Carla Whitlock, senior consultant for Apprenticeship Carolina, says the program was designed to ensure all employers in South Carolina receive assistance at no cost in creating demand-driven apprenticeship programs. Since 2007, the number of apprenticeship programs has increased from 90 to 802 and number of apprentices from 777 to more than 16,400.

“Employers see the benefits of apprenticeship – reduced turnover, improved productivity, enhanced quality and more. It’s an opportunity for companies to grow their own workforce. They can expand their pipeline of skilled workers by providing structured training and on-the-job mentoring through registered apprenticeship,” Whitlock says. “It is the perfect tool for transferring knowledge especially as many companies are experiencing a rise in retirements due to an aging workforce.”

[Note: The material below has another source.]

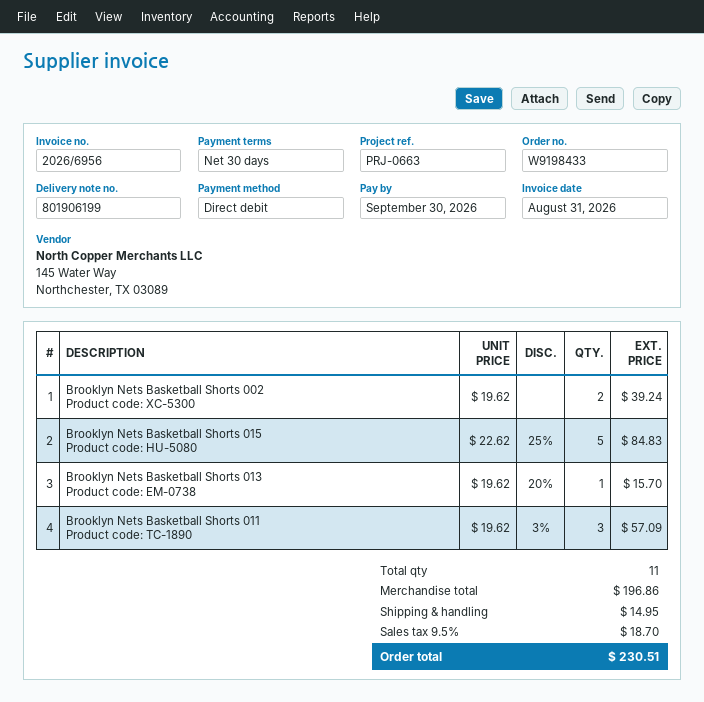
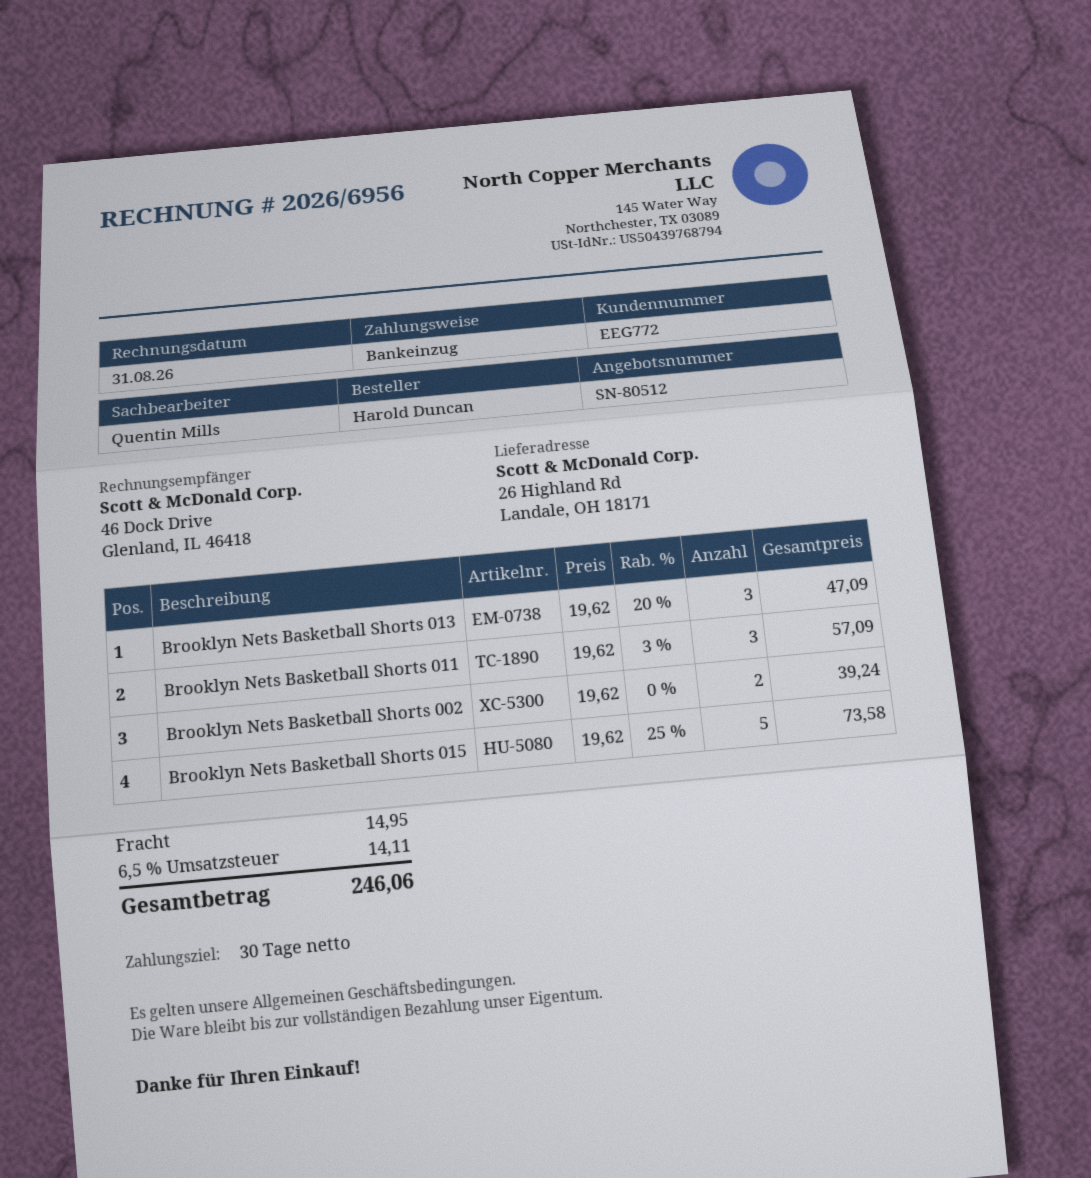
Brooklyn Nets Basketball Shorts 015: 5 x 22.62 - 25% = 84.83 -> 5 x 19.62 - 25% = 73.58
Brooklyn Nets Basketball Shorts 013: 1 x 19.62 - 20% = 15.70 -> 3 x 19.62 - 20% = 47.09
tax: 9.5% = 18.70 -> 6.5% = 14.11
total: 230.51 -> 246.06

Another organization benefiting from the Apprenticeship Carolina program is the South Carolina Botanical Garden at Clemson University. The Botanical Garden established a horticulture apprenticeship program for high school students. 

“It seemed like a great opportunity for us to draw on some of the best talent coming out of local high schools and career centers and potentially bring some of the best and brightest young students into our horticulture program here at Clemson in the future,” says Patrick McMillan, the botanical garden’s director. “It’s an incredible opportunity for these kids because if their career path takes them directly from high school into the workforce, they’ll come out of this with 1,500 hours of experience as an apprentice here working with horticulture projects and a certificate from the Department of Education.”

The Future of Manufacturing

Along the same lines, the South Carolina Manufacturers Alliance partnered with several state agencies to develop SC FutureMakers, a program that introduces middle and high school students to careers tied to STEM – science, engineering, technology and math. The program began in 100 schools across the state, serving some 116,000 students.

“We’re connecting colleges and companies to talent at an earlier age in a way that’s never been done before,” says James Richter, marketing director for the South Carolina Manufacturers Alliance.

Richter says the program’s partnership with STEM Premier allows students to build an online profile – like a digital resume – where they can express their career interests and display their skills.

“You may have a kid with a low GPA but who can take apart an engine and put it back together in a weekend. There are lots of companies that need someone with that kind of skill,” Richter says. “FutureMakers brings everything under one hood, and it’s a tremendous opportunity for students to learn about careers in manufacturing.”